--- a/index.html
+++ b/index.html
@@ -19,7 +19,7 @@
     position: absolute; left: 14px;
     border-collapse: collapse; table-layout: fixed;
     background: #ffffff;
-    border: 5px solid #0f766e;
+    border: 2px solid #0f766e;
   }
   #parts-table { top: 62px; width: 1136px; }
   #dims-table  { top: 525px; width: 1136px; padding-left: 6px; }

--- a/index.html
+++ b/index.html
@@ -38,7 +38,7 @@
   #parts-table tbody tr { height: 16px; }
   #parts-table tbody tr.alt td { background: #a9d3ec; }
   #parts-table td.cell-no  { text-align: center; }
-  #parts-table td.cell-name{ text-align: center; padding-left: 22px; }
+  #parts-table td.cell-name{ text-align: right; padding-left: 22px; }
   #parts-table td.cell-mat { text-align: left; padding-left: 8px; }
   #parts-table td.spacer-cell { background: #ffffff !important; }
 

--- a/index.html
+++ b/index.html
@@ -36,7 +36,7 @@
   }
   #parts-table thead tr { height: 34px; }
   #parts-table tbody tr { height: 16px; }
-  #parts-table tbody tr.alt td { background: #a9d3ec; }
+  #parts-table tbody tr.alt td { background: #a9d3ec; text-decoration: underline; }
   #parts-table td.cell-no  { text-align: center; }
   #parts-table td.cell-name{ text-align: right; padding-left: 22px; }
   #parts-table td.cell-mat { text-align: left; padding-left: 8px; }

· · ·

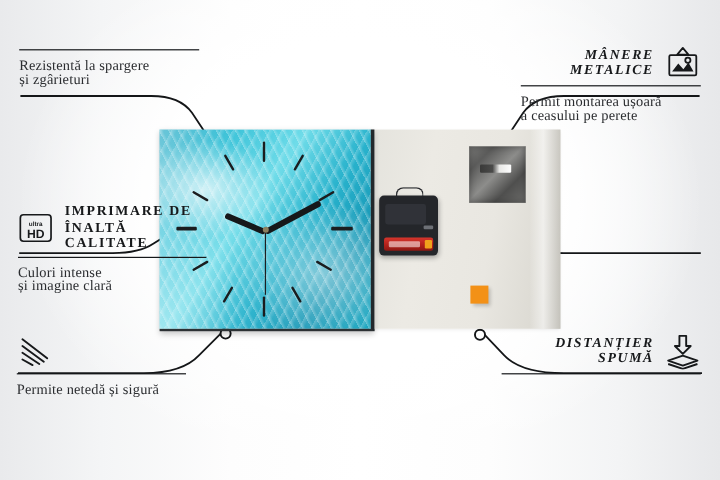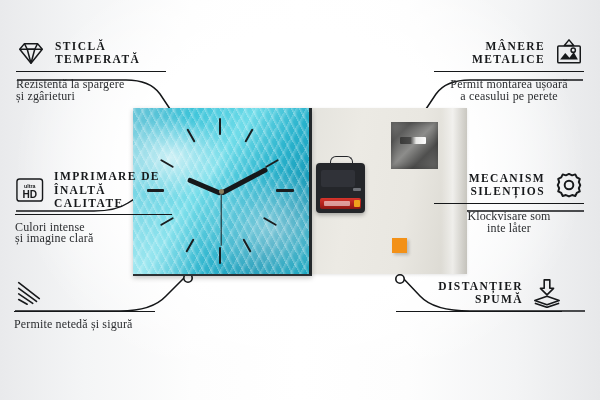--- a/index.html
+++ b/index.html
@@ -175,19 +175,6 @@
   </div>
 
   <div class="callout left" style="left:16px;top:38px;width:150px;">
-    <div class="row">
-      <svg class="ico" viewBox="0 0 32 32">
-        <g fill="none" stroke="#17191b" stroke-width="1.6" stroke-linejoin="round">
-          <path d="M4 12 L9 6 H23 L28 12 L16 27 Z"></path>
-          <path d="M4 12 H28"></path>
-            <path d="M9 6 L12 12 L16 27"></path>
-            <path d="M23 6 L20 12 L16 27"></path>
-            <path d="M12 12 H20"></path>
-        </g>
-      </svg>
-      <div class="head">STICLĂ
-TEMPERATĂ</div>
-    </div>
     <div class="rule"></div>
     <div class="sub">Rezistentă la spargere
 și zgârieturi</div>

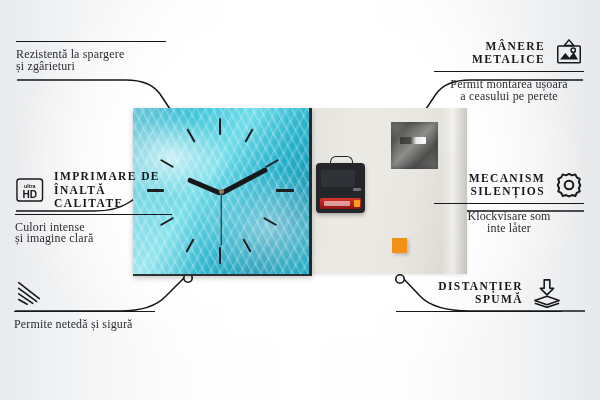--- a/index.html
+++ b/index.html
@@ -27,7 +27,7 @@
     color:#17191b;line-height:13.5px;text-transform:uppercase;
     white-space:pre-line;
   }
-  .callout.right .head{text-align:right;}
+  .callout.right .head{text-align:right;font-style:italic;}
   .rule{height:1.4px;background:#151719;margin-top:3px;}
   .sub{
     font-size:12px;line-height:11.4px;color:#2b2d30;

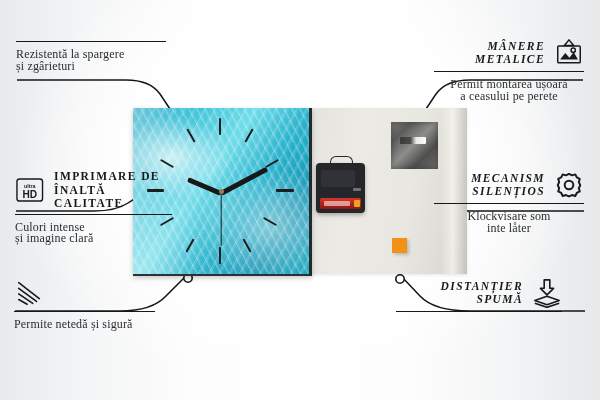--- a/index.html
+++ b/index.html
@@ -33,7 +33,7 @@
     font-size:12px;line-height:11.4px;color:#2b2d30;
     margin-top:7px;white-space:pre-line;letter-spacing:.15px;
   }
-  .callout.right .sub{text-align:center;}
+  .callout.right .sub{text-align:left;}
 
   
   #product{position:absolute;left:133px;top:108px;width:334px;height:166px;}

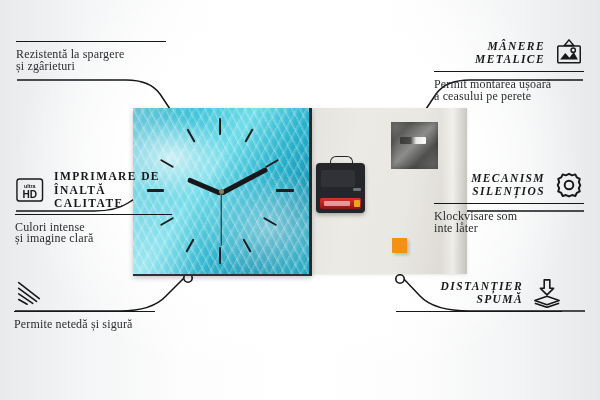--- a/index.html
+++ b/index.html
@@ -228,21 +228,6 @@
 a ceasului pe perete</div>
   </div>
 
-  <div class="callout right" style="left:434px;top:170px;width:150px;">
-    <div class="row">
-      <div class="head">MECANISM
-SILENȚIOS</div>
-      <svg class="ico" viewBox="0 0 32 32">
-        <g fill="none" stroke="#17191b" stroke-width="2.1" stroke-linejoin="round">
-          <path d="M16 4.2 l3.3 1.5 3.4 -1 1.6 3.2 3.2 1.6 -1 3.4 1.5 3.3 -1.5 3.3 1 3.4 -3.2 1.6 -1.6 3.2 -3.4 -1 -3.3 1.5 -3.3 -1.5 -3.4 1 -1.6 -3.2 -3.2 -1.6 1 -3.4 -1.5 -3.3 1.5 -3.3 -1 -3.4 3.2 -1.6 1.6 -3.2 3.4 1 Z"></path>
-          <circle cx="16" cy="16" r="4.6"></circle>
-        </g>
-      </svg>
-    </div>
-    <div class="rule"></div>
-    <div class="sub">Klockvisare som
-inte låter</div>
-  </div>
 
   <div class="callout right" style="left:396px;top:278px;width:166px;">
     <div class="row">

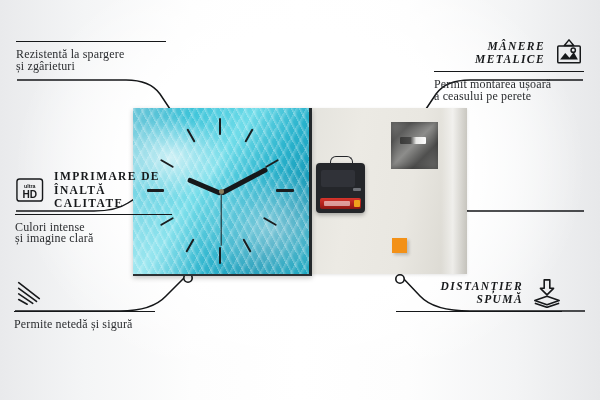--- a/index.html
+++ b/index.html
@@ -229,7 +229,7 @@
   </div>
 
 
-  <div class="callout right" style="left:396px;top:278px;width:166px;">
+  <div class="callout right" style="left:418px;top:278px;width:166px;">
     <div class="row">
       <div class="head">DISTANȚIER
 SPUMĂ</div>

· · ·

> Your assignment:
Once every line of the listing that contains "border" has been counted, give the total and nothing else.

> Task solution:
3